COVID-19 – and the way it has disproportionately affected the most vulnerable in society – has also shone a very powerful spotlight on issues that have been hidden for too long, particularly the impact of health inequalities. In non-communicable diseases, the interdependence of health, employment and education outcomes is clear. In the absence of appropriate policies, health inequalities can become self-perpetuating, particularly for the most disadvantaged, with significant effects on our economies. The problems start early in life – OECD data show that children with a healthy weight are 13% more likely to achieve good results at school. In adulthood, being overweight lowers labour market productivity, which reduces the workforce by the equivalent of 18 million full-time workers in OECD countries. This matters for the economy, but is also devastating for the families affected. People with diabetes, for example, are 14% less likely to be employed, and people with strokes 23% less likely, leaving families with less disposable income and lower capacity to lead healthy lifestyles. More than 4.3 million premature deaths could be averted across G20 countries between 2020 and 2050 if a further rise in obesity rates is prevented, reinforcing the need to place much greater emphasis on prevention to promote healthy lifestyles, as health systems are transformed through strengthened primary health care.
A cross-cutting approach
The interlinkages among health, employment and education underscore the importance of a multidisciplinary approach to improving health outcomes. Furthermore, most of the big health challenges the world is facing today – whether it is COVID-19, antimicrobial resistance or the rise of non-communicable diseases – have major economic impacts. Addressing those impacts reaches far beyond the remit of individual health ministries.
With its multidisciplinary expertise across diverse policy areas, including health, economics, tax policies, agriculture, education, social policies, international development and science and technology, the OECD is very well placed to provide policymakers with the evidence they need to promote more people-centred, high-performing health systems. We are working closely with other international organisations – including the World Health Organization and the World Bank – and with international forums such as the G20 to develop the solutions needed to address 21st-century health challenges.

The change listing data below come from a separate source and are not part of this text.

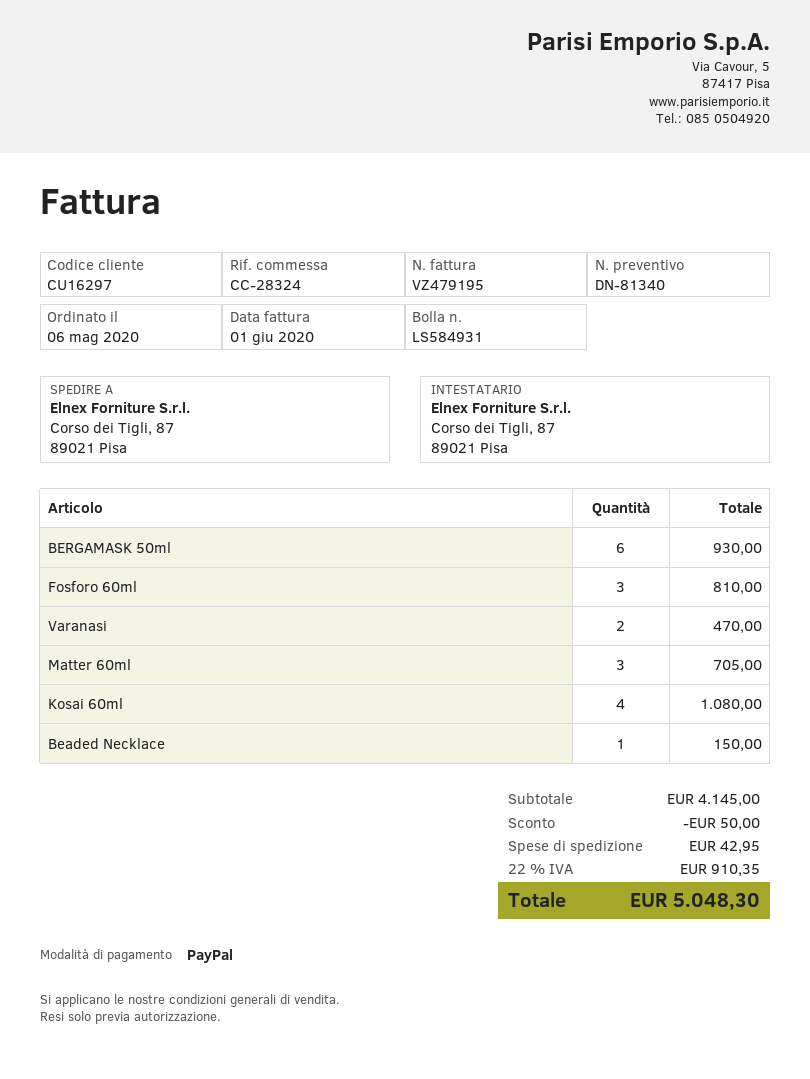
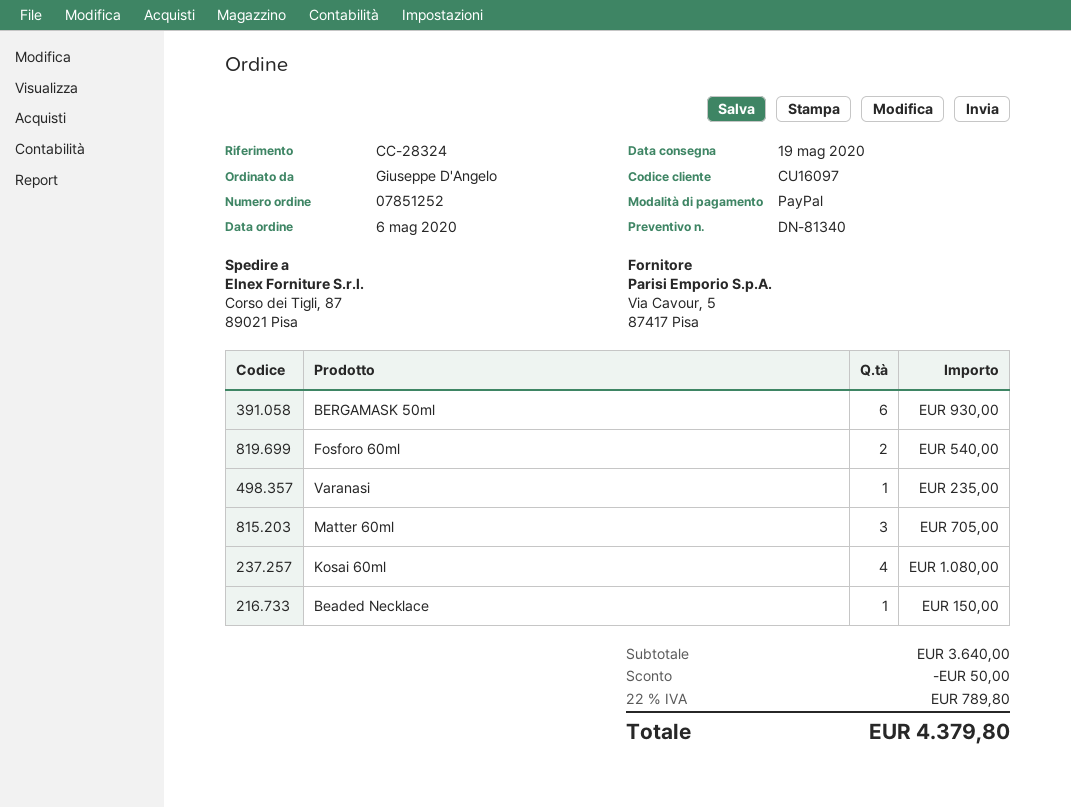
customer number: CU16297 -> CU16097
Fosforo 60ml: 3 for 810.00 -> 2 for 540.00
Varanasi: 2 for 470.00 -> 1 for 235.00
subtotal: 4145.00 -> 3640.00
shipping: 42.95 -> none
tax: 22% = 910.35 -> 22% = 789.80
total: 5048.30 -> 4379.80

The OECD’s cross-cutting approach also enables us to look critically at how health systems are organised, understand why they are under severe financial pressure and consider how they could be transformed. This approach also provides an opportunity, working with the UHC2030 platform, for low-income countries to build on the lessons learned as they shape their health systems, and strive to achieve universal health coverage, thereby avoiding some costly mistakes that higher income countries have made. Innovative approaches developed in a low-income context equally find a role in higher income systems. The challenges are well known – rising costs driven by high expectations of health systems, increasing costs of technology and growing life expectancies, including for people with multiple long-term conditions.

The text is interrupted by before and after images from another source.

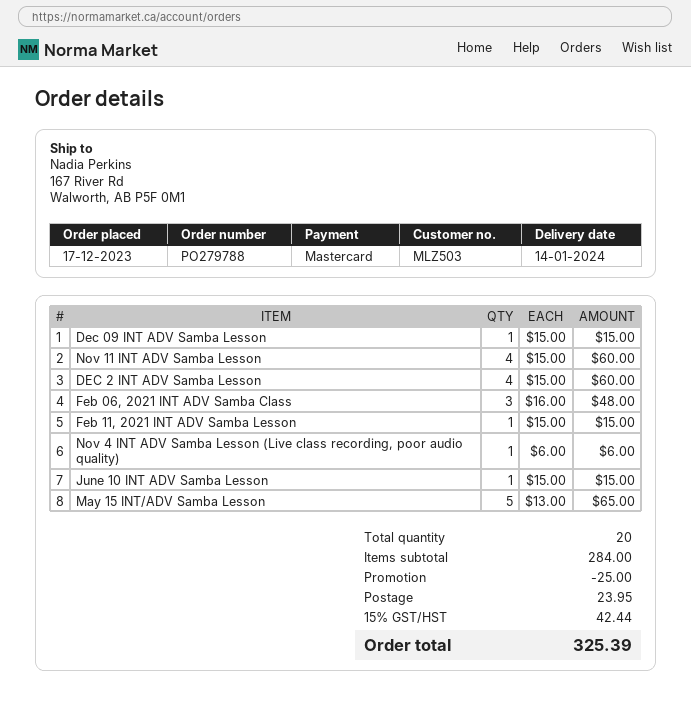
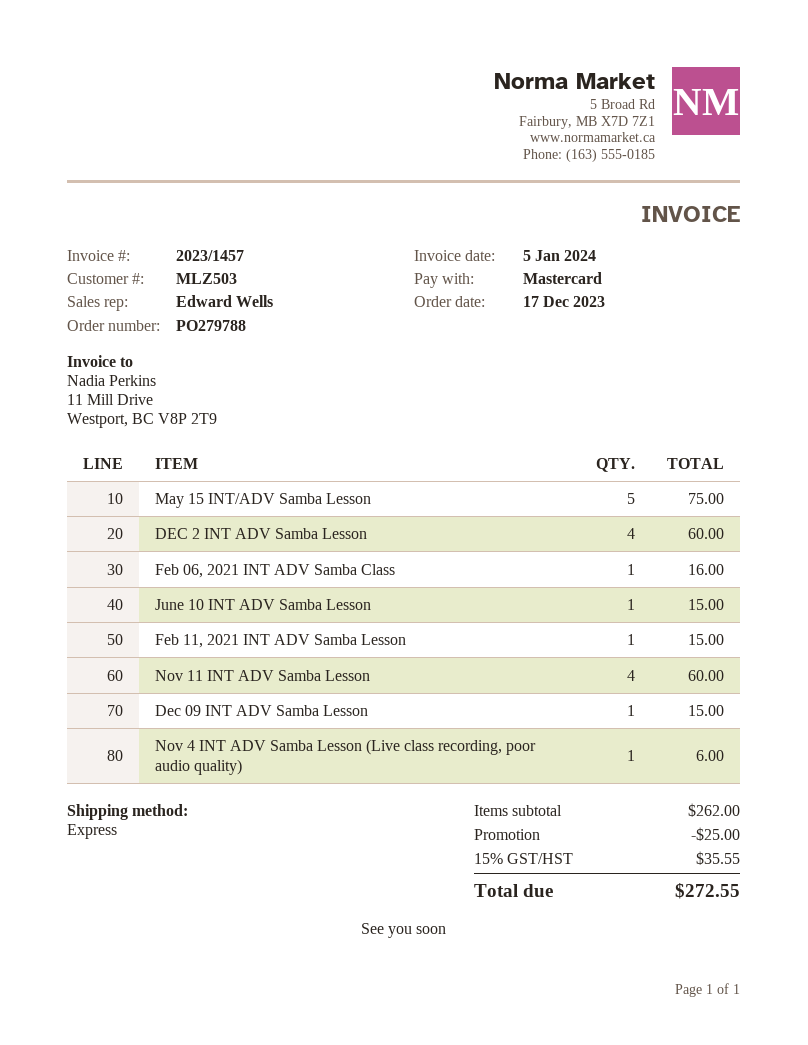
Feb 06, 2021 INT ADV Samba Class: 3 for 48.00 -> 1 for 16.00
May 15 INT/ADV Samba Lesson: 5 for 65.00 -> 5 for 75.00
subtotal: 284.00 -> 262.00
shipping: 23.95 -> none
tax: 15% = 42.44 -> 15% = 35.55
total: 325.39 -> 272.55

There is also broad agreement that countries need health systems to focus more on people so they have a say in the care they receive. Yet there are few tools for measuring what matters to people in ways that enable comparisons between countries. To address this gap, the OECD is developing Patient-Reported Indicator Surveys (PaRIS) to standardise and implement new indicators that measure the outcomes and experiences of health care that matter most to people. The PaRIS initiative aims to fill a critical gap in primary health care, by asking about access to health care and waiting times, as well as quality of life, pain, physical functioning and psychological well-being.

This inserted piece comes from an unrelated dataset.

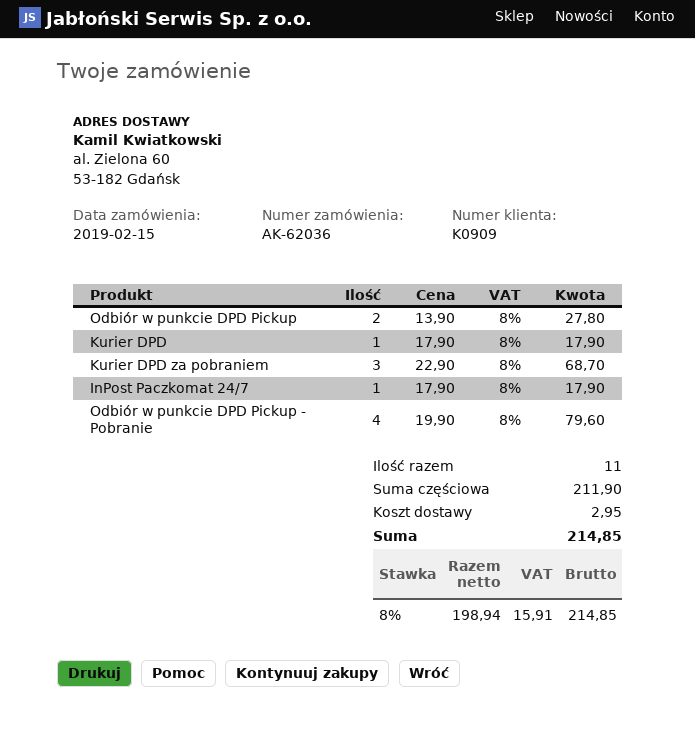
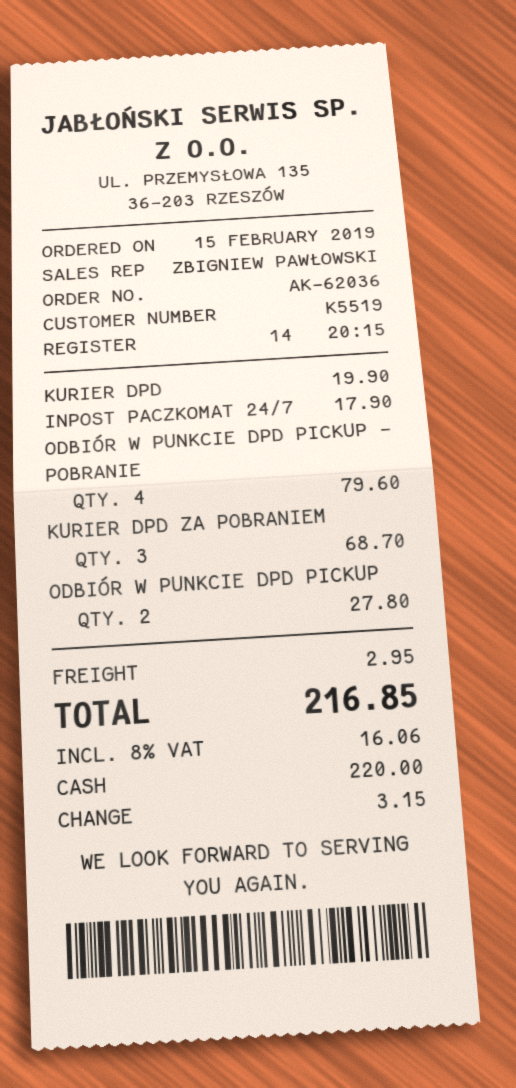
customer number: K0909 -> K5519
Kurier DPD: 1 for 17.90 -> 1 for 19.90
tax: 8% = 15.91 -> 8% = 16.06
total: 214.85 -> 216.85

So whether it is preparing for the next pandemic, addressing health inequalities or making health systems more people-centred, health is always a political choice. The more we can base decisions about health systems on sound analysis, scientific evidence and reliable data, the better. The OECD stands ready to provide this support and help governments design, develop and deliver strong, resilient health systems for better lives, leaving no one behind. Together we can, and must, do better.